Anton Bruckner died after writing his ninth symphony. So did Beethoven, Schubert, and Dvořák. In the 19th century, a superstition arose that a quick death awaited anyone who wrote nine symphonies.

Arnold Schoenberg wrote: “It seems that the ninth is a limit. He who wants to go beyond it must pass away. It seems as if something might be imparted to us in the Tenth which we ought not yet to know, for which we are not ready. Those who have written a Ninth stood too close to the hereafter.”

Mahler figured he could escape the curse with a decoy: When he finished his ninth, he retitled it “The Song of the Earth” and wrote a second “ninth” symphony. When nothing happened, he told his wife “the danger is past,” started a new work — and died.

The Owl House

Image: Wikimedia Commons

Deciding that her life was “dull,” Helen Martins went a little crazy in 1945 and began filling her garden with sculptures of owls, camels and people. She said she drew her inspiration from Blake, the Bible and Omar Khayyam, but she also pointed most of the figures eastward to reflect an obsession with the Orient. And she decorated the house’s interior walls with crushed glass.

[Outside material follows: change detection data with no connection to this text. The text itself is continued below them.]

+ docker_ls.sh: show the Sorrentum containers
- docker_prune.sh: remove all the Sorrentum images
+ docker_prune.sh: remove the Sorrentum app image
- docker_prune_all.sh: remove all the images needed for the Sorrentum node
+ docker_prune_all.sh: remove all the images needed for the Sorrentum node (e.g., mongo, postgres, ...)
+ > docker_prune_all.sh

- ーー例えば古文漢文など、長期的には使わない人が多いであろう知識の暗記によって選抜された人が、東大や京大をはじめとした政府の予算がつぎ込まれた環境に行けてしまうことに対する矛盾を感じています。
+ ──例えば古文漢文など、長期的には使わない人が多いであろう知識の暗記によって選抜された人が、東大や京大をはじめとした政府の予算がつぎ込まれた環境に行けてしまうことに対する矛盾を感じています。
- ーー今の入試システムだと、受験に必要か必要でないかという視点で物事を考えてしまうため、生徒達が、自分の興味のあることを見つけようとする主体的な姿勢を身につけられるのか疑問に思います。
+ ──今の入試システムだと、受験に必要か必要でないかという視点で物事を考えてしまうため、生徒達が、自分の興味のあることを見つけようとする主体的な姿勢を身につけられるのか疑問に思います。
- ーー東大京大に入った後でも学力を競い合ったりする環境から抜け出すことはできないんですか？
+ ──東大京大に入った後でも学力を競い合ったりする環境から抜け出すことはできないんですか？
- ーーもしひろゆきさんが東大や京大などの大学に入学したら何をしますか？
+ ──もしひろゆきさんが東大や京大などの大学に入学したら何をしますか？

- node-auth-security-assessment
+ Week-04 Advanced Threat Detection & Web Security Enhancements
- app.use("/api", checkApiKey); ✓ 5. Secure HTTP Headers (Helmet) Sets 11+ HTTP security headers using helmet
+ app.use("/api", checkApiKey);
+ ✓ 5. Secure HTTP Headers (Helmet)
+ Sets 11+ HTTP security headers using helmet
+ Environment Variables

Martins was derided during her lifetime, but the house has been preserved and is now a national monument in South Africa.

August Natterer


Schizophrenic artist August Natterer (1868-1933) may have been a visionary, but it’s hard to tell.

For example, in this drawing, Axel of the World, With Rabbit (1919), he said that the rabbit represents “the uncertainty of good fortune. It began to run on the roller … the rabbit was then changed into a zebra (upper part striped) and then into a donkey (donkey’s head) made of glass. A napkin was hung on the donkey; it was shaved.”

Seneca wrote, “There is no great genius without some touch of madness.”